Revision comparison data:
· · · · · · ·

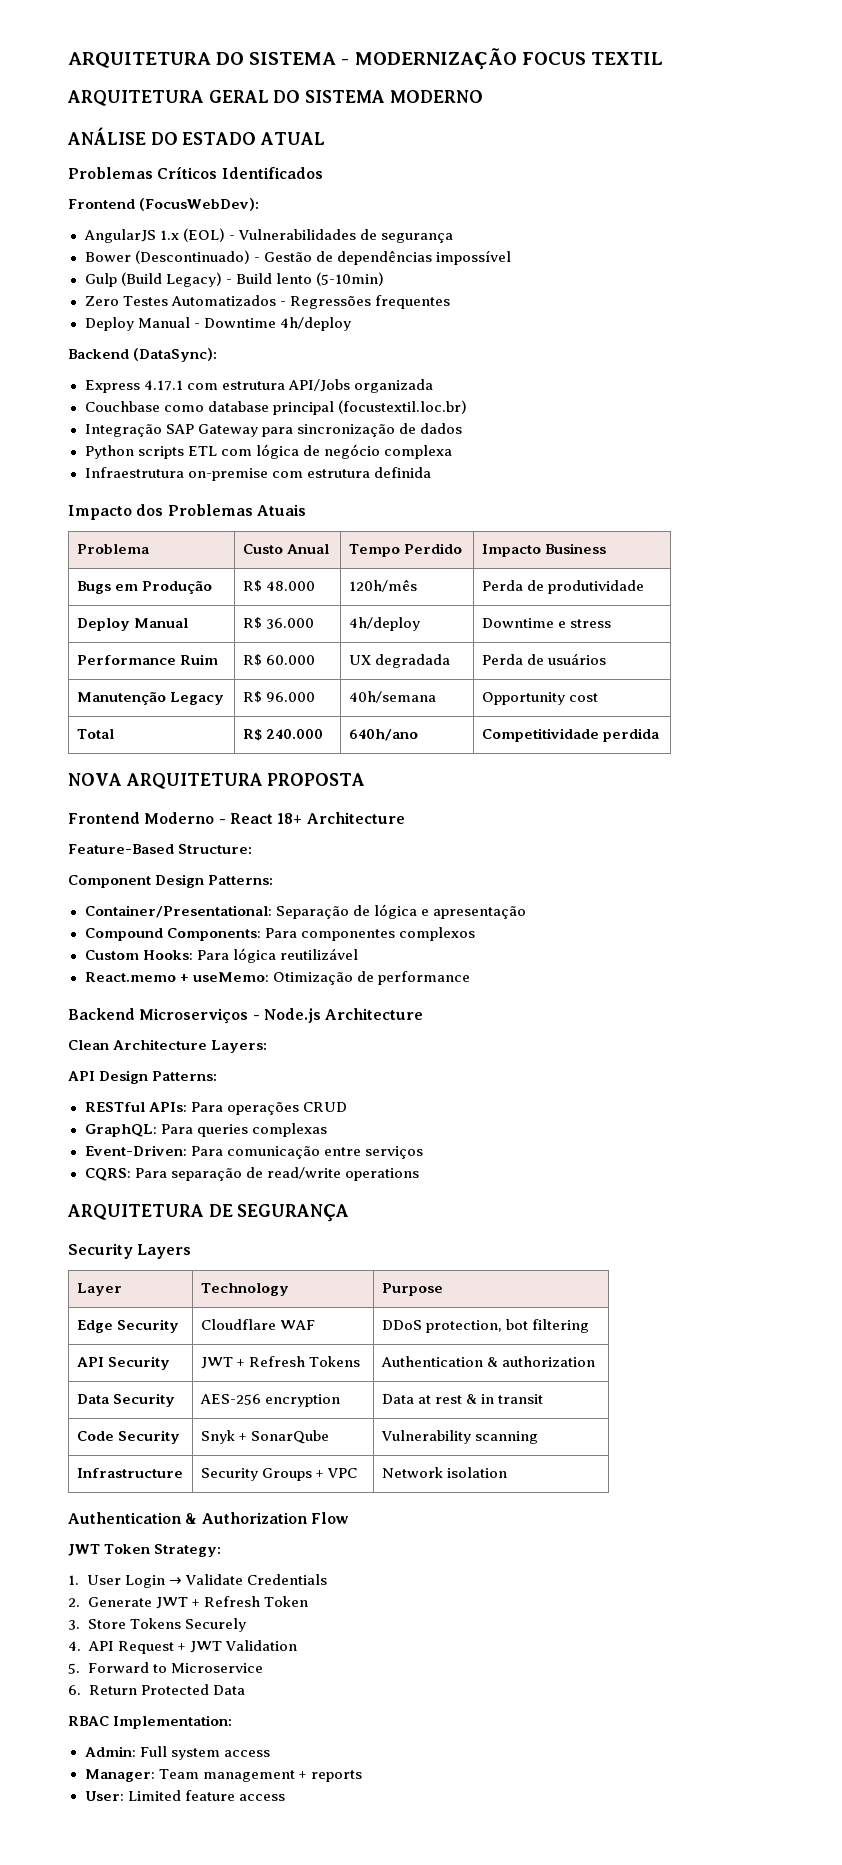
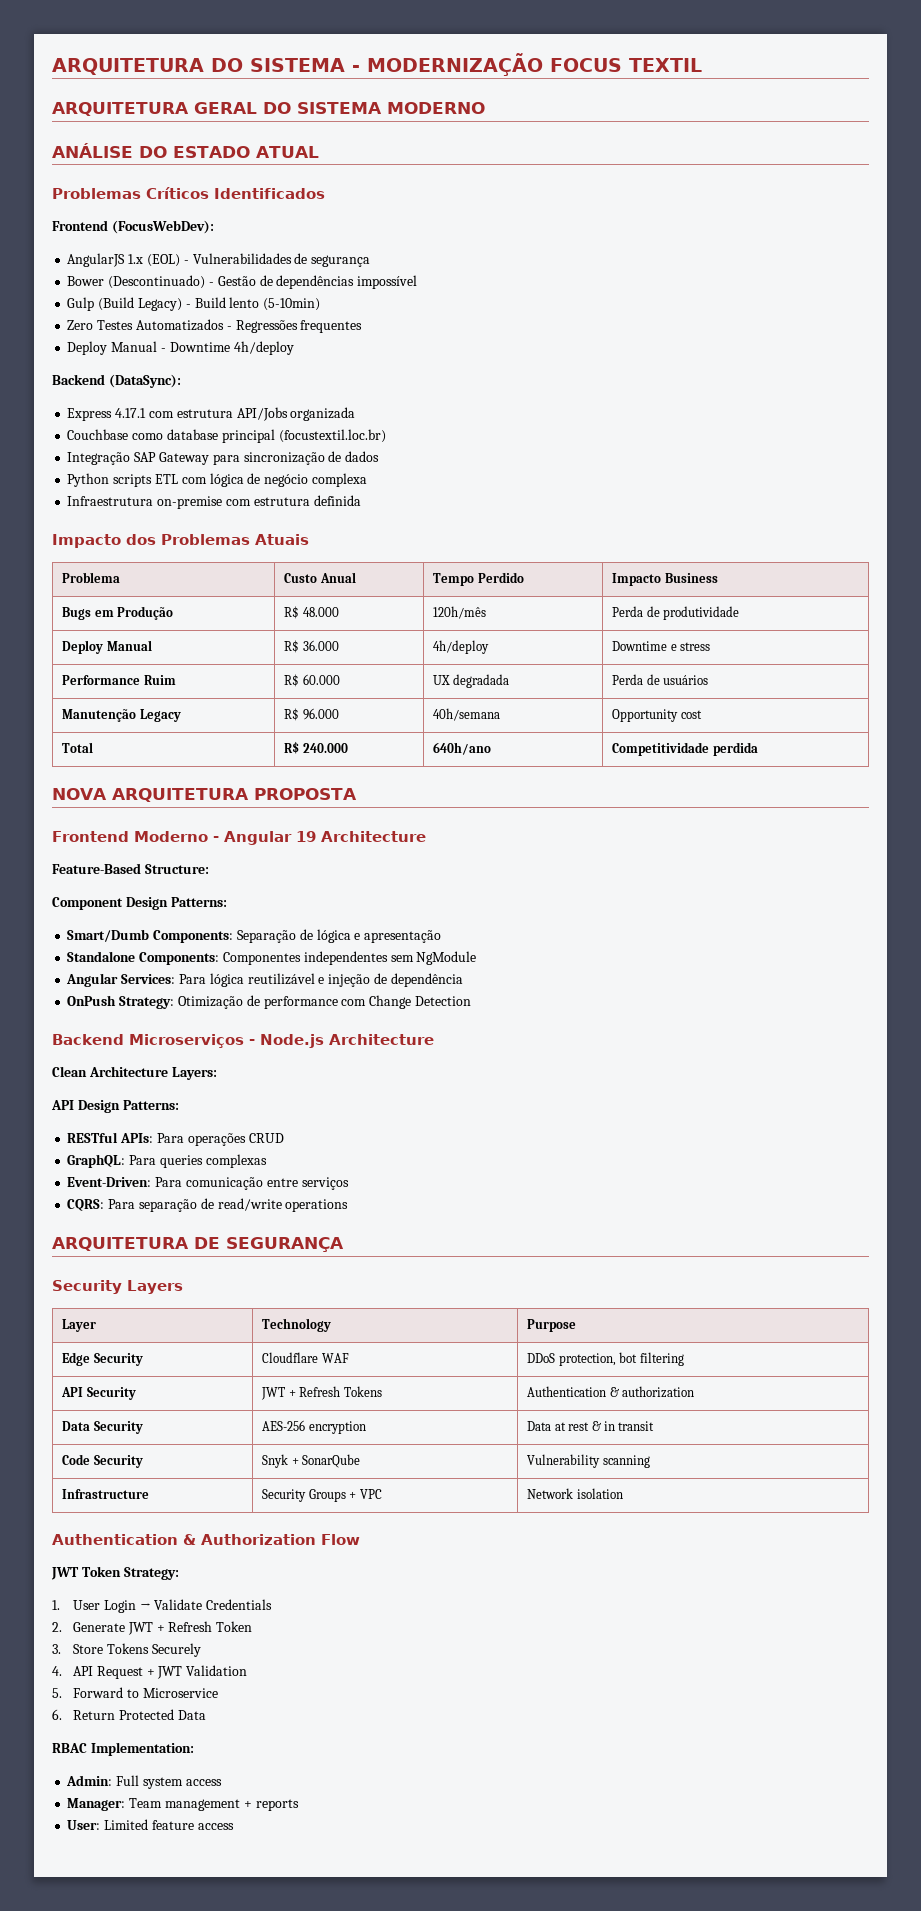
- Frontend Moderno - React 18+ Architecture
+ Frontend Moderno - Angular 19 Architecture
- Container/Presentational: Separação de lógica e apresentação
+ Smart/Dumb Components: Separação de lógica e apresentação
- Compound Components: Para componentes complexos
- Custom Hooks: Para lógica reutilizável
- React.memo + useMemo: Otimização de performance
+ Standalone Components: Componentes independentes sem NgModule
+ Angular Services: Para lógica reutilizável e injeção de dependência
+ OnPush Strategy: Otimização de performance com Change Detection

· · · · · · ·

◆ How to complete this task
Give back, word for word, the lines from the one with "- Container/Presentational: Separação" through the last line of the entries, both included, and no other line.

◆ Result for this task
- Container/Presentational: Separação de lógica e apresentação
+ Smart/Dumb Components: Separação de lógica e apresentação
- Compound Components: Para componentes complexos
- Custom Hooks: Para lógica reutilizável
- React.memo + useMemo: Otimização de performance
+ Standalone Components: Componentes independentes sem NgModule
+ Angular Services: Para lógica reutilizável e injeção de dependência
+ OnPush Strategy: Otimização de performance com Change Detection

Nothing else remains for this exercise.